Novo mapa-múndi busca corrigir distorções na representação dos continentes



Foto: Divulgação


Da Redação

A representação tradicional do mundo nos mapas pode estar prestes a passar por uma mudança. A Assembleia Geral das Nações Unidas aprovou nesta sexta-feira (4) uma proposta apresentada pelo Togo e apoiada por outros países africanos para estimular o uso de mapas que reflitam com maior precisão o tamanho relativo dos continentes.

A resolução recebeu o apoio de 164 países. Os Estados Unidos foram o único integrante a votar contra, enquanto seis países optaram pela abstenção.

A iniciativa, batizada de “Corrija o mapa”, questiona sobretudo a forma como África, América do Sul e partes da Ásia aparecem em mapas baseados na projeção de Mercator. Segundo a ONU, a proposta busca “mostrar de forma mais justa algumas regiões do mundo”.

A projeção de Mercator foi desenvolvida em 1569 pelo cartógrafo flamengo Gerardus Mercator com uma finalidade principalmente relacionada à navegação. Ao longo dos séculos, porém, o modelo se tornou uma das formas mais utilizadas para representar o planeta em livros didáticos, meios de comunicação, documentos oficiais e, mais recentemente, plataformas digitais.

O problema está na maneira como a projeção representa uma superfície esférica em um plano. Quanto mais distante uma região está da linha do Equador, maior tende a ser a distorção de suas dimensões. Como consequência, territórios localizados em altas latitudes aparecem proporcionalmente maiores do que são na realidade.

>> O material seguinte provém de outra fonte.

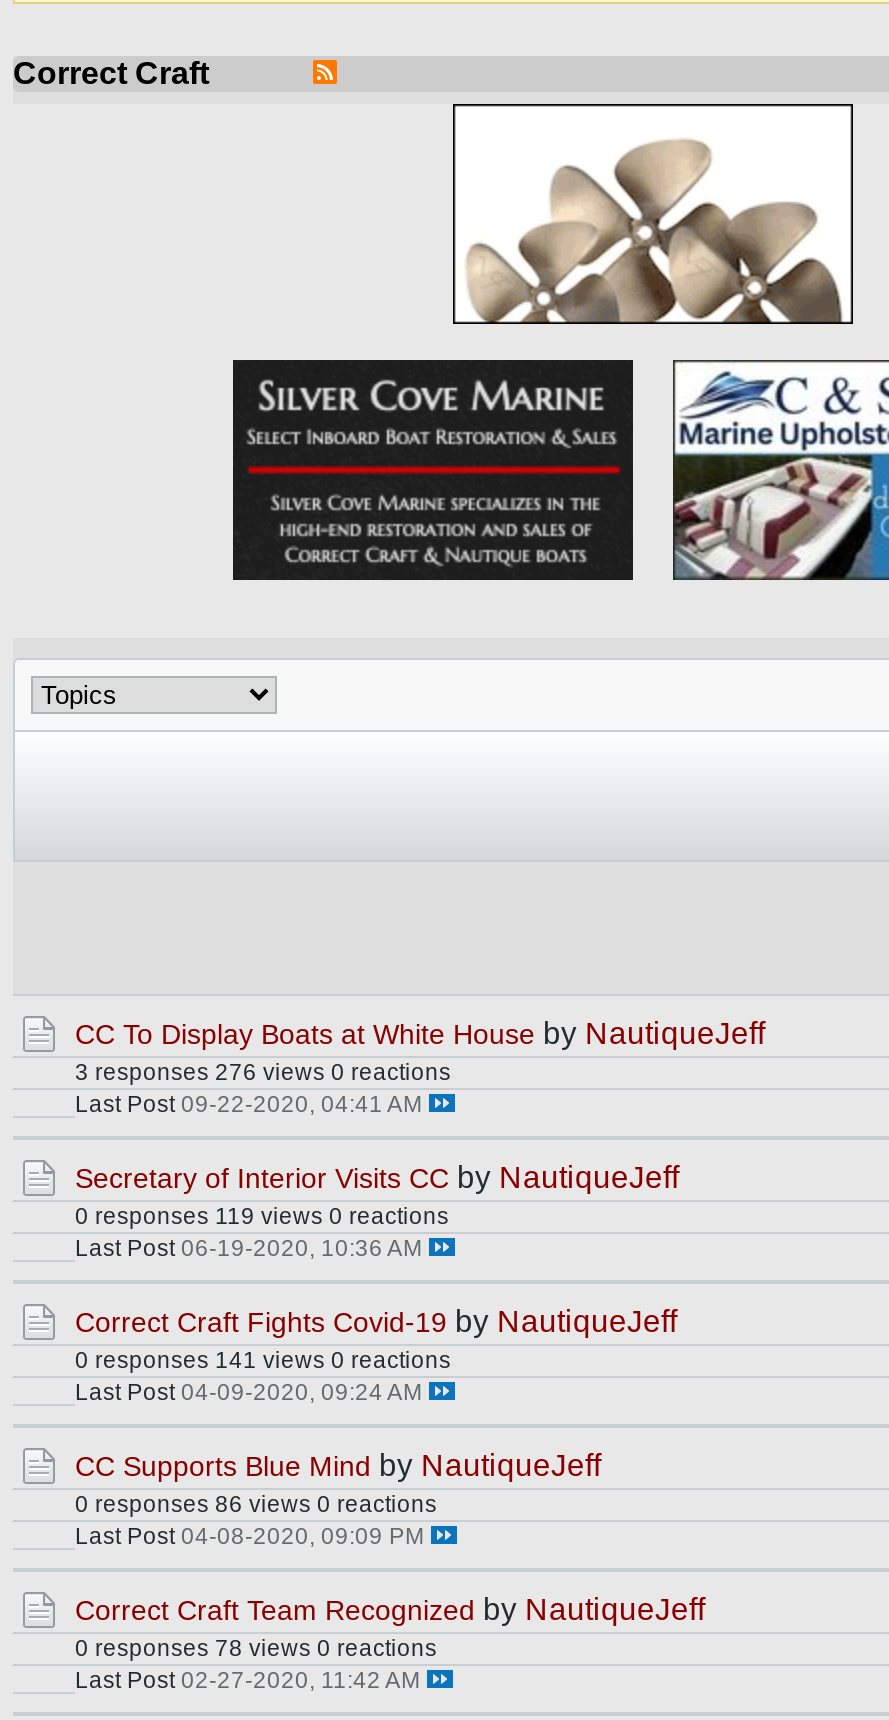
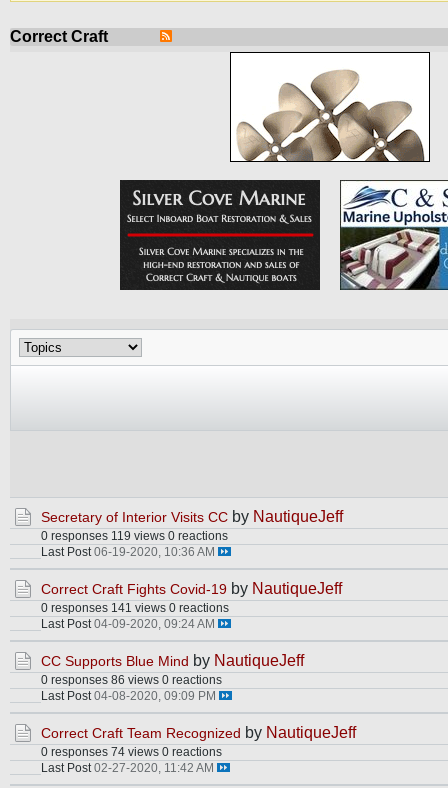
[75,1016,765,1116] CC To Display Boats at White House by NautiqueJeff | 3 responses 276 views 0 reactions | Last Post 09-22-2020, 04:41 AM -> none
[75,1634,437,1660] 0 responses 78 views 0 reactions -> [41,745,222,758] 0 responses 74 views 0 reactions

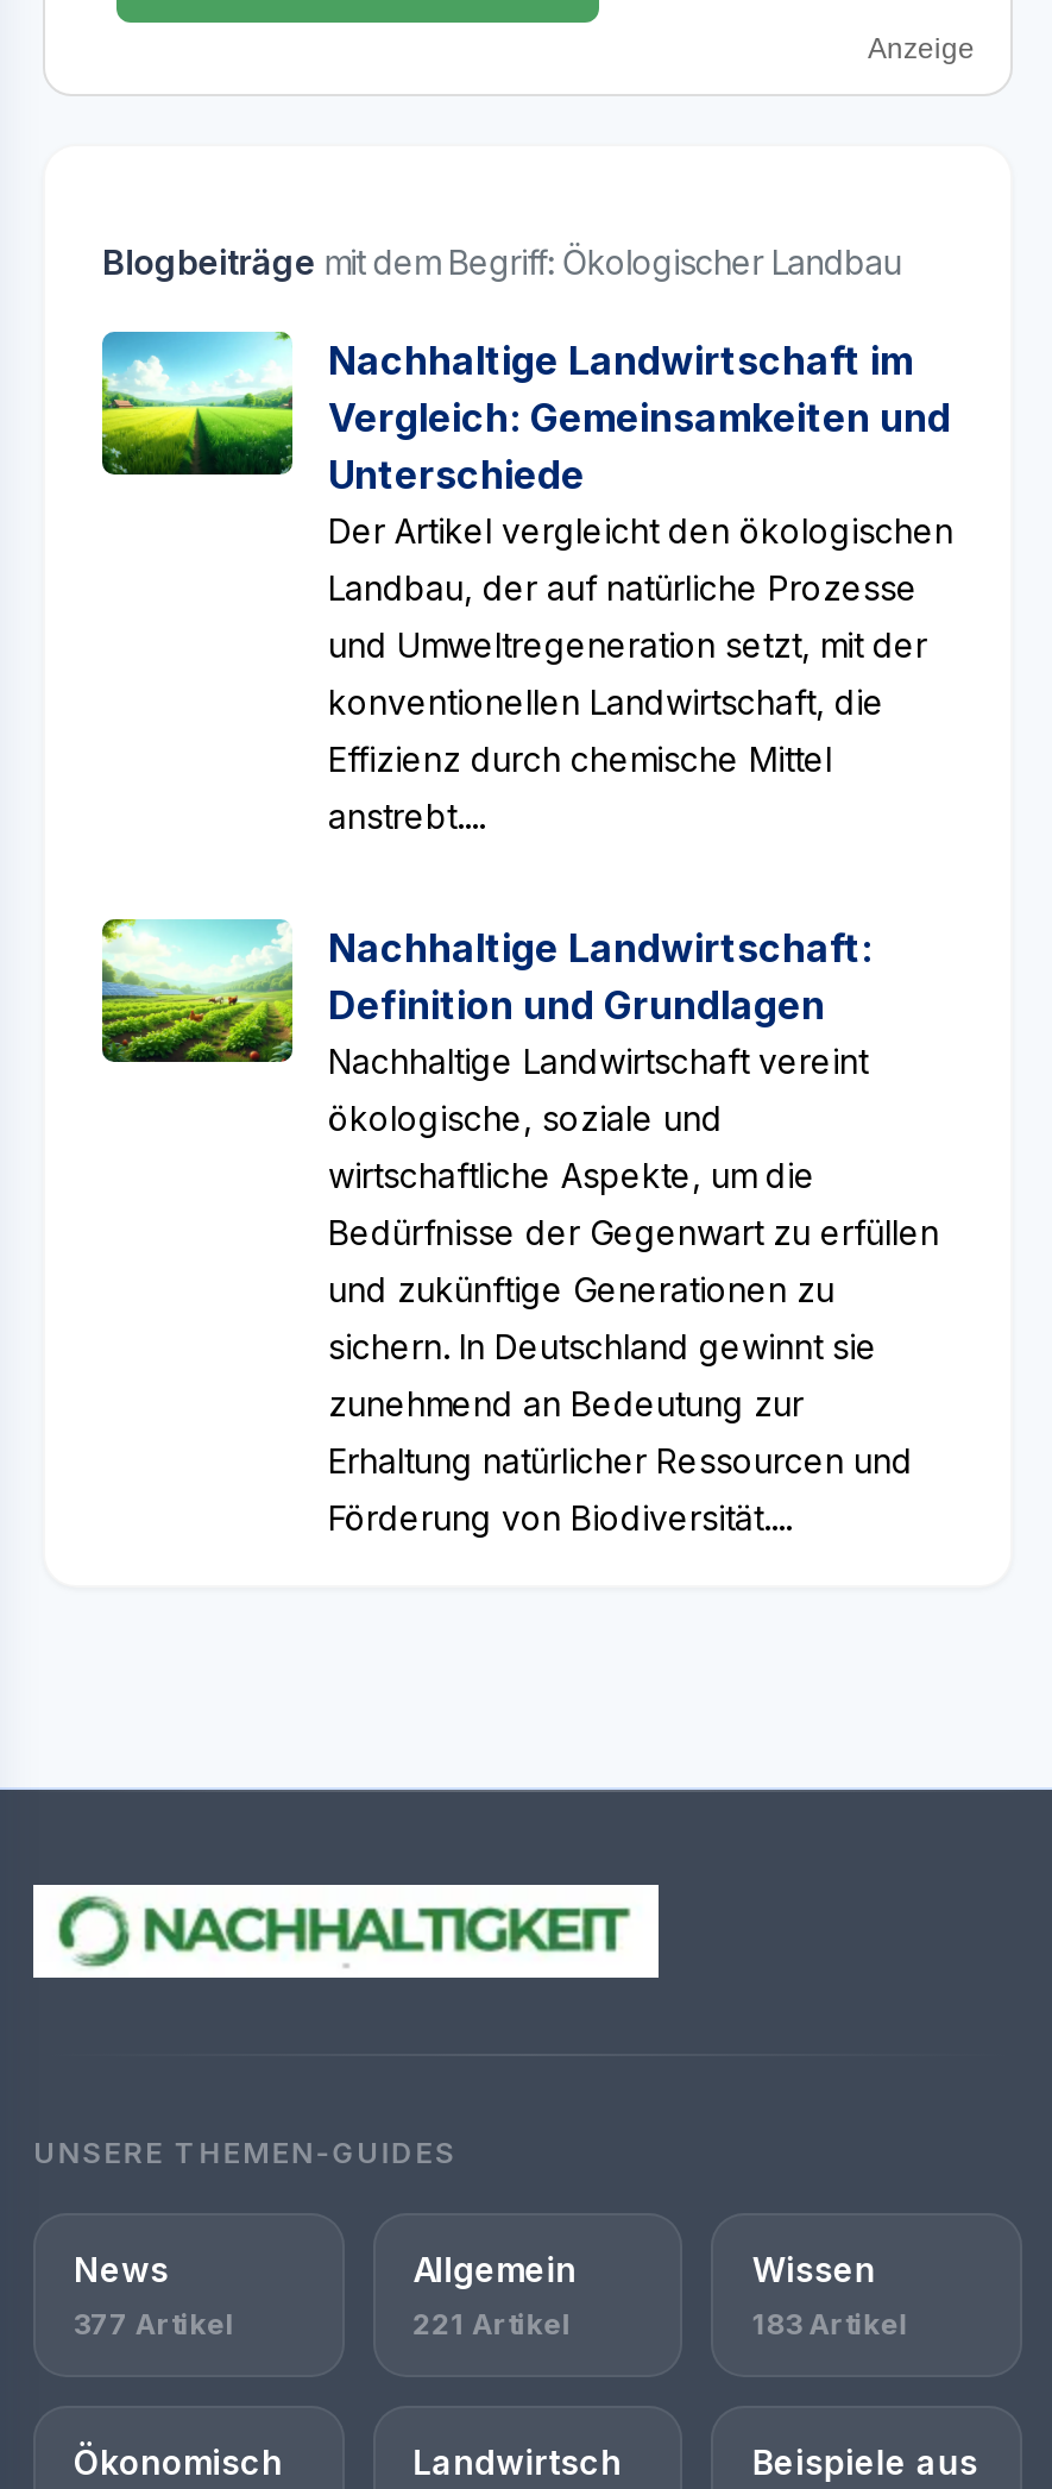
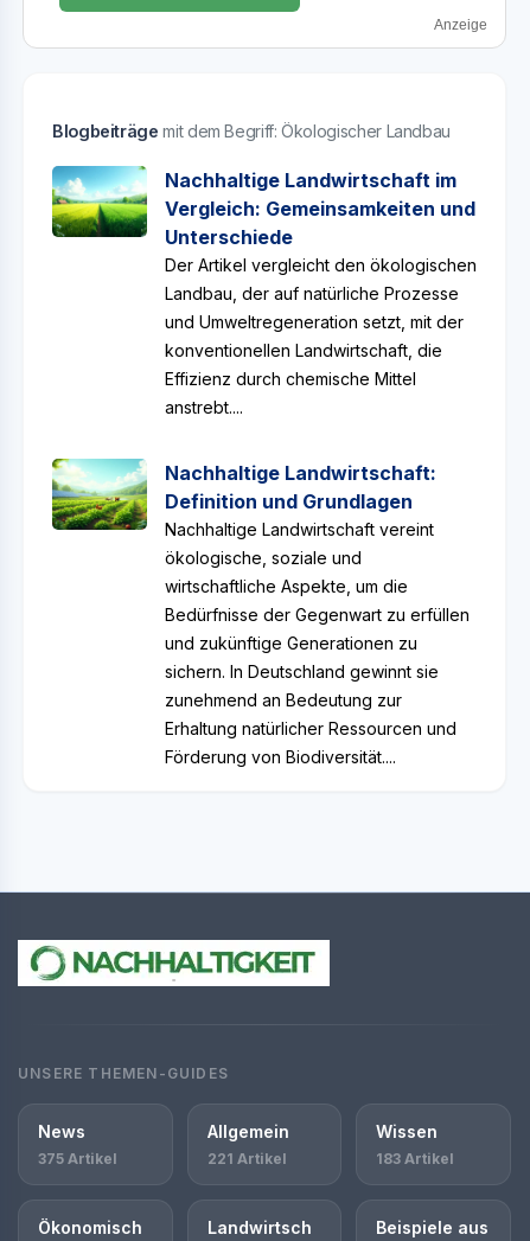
[74,2307,235,2342] 377 Artikel -> [38,1150,117,1168] 375 Artikel

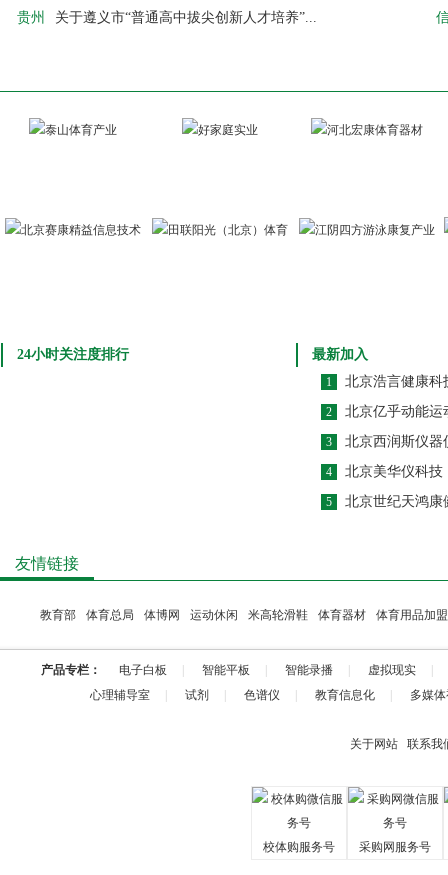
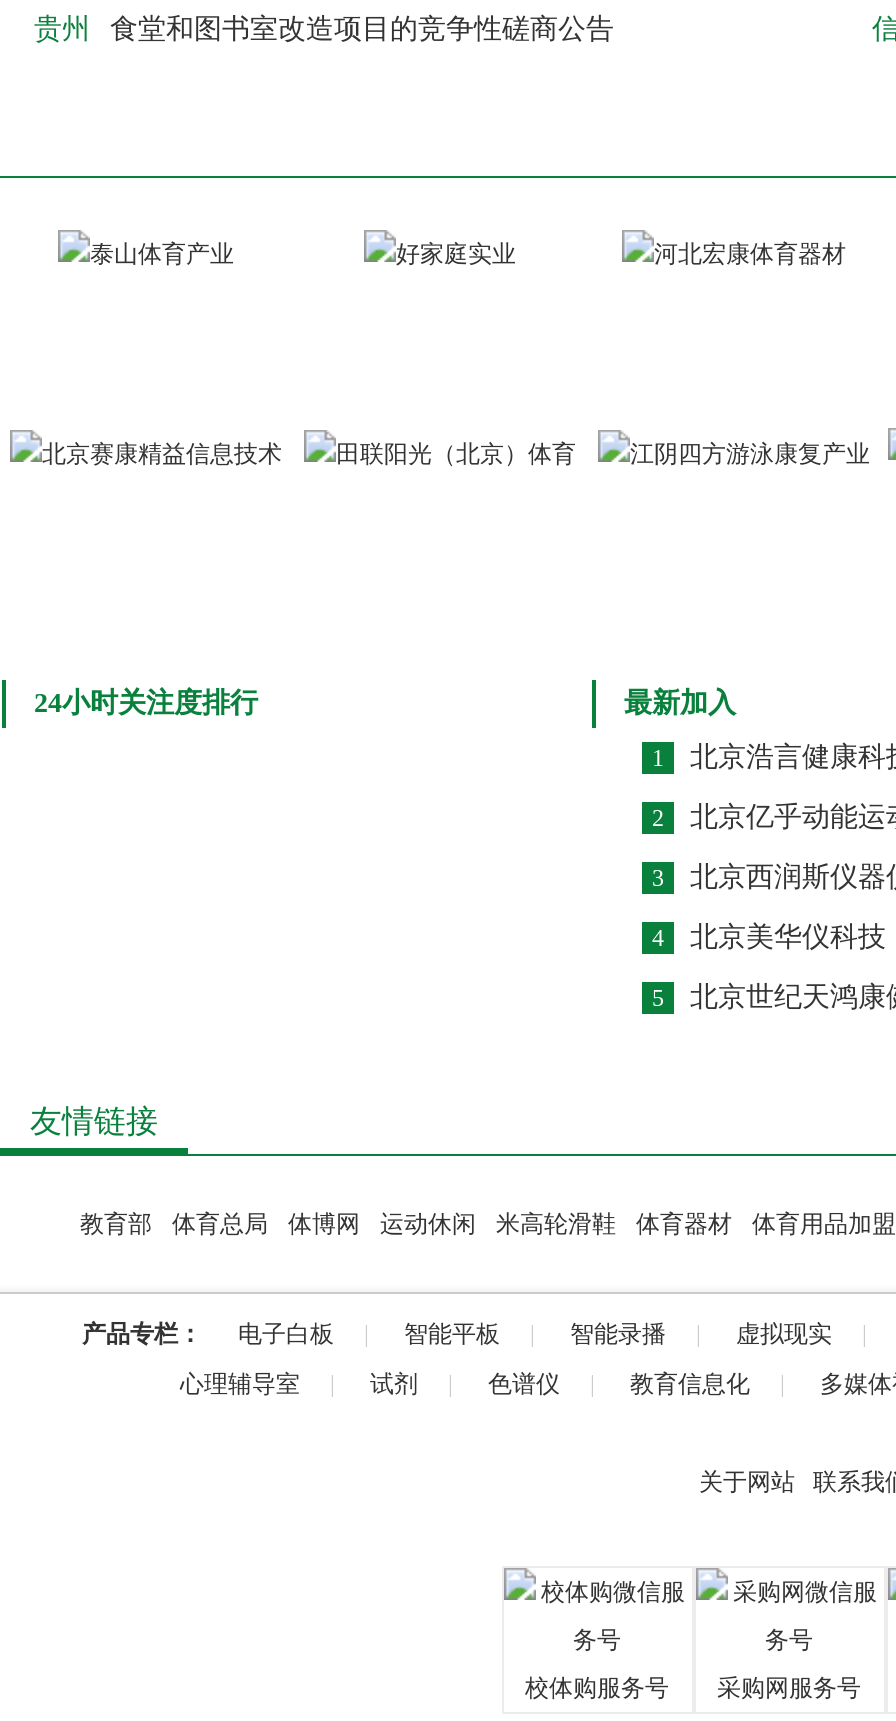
[55,10,317,24] 关于遵义市“普通高中拔尖创新人才培养”... -> [110,13,614,43] 食堂和图书室改造项目的竞争性磋商公告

O ministro das Relações Exteriores do Togo, Robert Dussey, defendeu a proposta antes da votação. Para ele, a aprovação demonstra que a Assembleia Geral acredita na “verdade científica”.

Dussey afirmou ainda que a mudança ultrapassa a questão técnica da cartografia. Segundo o ministro, a decisão representa uma tentativa de rever a forma como diferentes povos e territórios são percebidos no imaginário coletivo.

A justificativa apresentada pelos países africanos é que a utilização prolongada de mapas distorcidos contribuiu para consolidar “uma visão desequilibrada do mundo”. O documento sustenta que rever essas representações pode ter efeitos que vão além da educação geográfica.

A resolução menciona possíveis impactos nas áreas cognitiva, educacional, cultural, geopolítica e socioeconômica. A correção das diferenças de escala entre os continentes, segundo o texto, poderia contribuir para “justiça cognitiva e reparação memorial”, além de estimular uma compreensão mais equilibrada entre os povos.

Modelo alternativo

A União Africana defendeu durante o processo a chamada projeção “Terra Igual” como uma alternativa capaz de representar de maneira mais fiel as dimensões dos continentes.

A proposta aprovada pela ONU não determina, por si só, que governos e instituições abandonem imediatamente a projeção de Mercator. A expectativa é que a resolução incentive países, organizações internacionais e outras entidades a considerar modelos que reduzam as distorções na representação das áreas terrestres.

Para a União Africana, os mapas não são apenas instrumentos técnicos. Eles também desempenham um papel importante na educação e na formação da percepção que as sociedades têm do planeta. O documento afirma que eles são uma ferramenta educacional, científica e cultural fundamental que “molda a percepção do mundo e o imaginário coletivo dos povos”.

Os países que apoiaram a iniciativa argumentam que as distorções acumuladas ao longo da história podem reproduzir determinados padrões de percepção sobre a importância e a dimensão de diferentes regiões.

Na avaliação apresentada no documento, esses efeitos representam “vieses históricos, cuja correção promoverá reconhecimento, justiça e desenvolvimento”.

A decisão também foi relacionada pela ONU ao Pacto para o Futuro, aprovado pelos Estados-Membros em 2024. O acordo estabeleceu, entre outros compromissos, a necessidade de enfrentar desigualdades históricas e estruturais e combater diferentes formas de discriminação.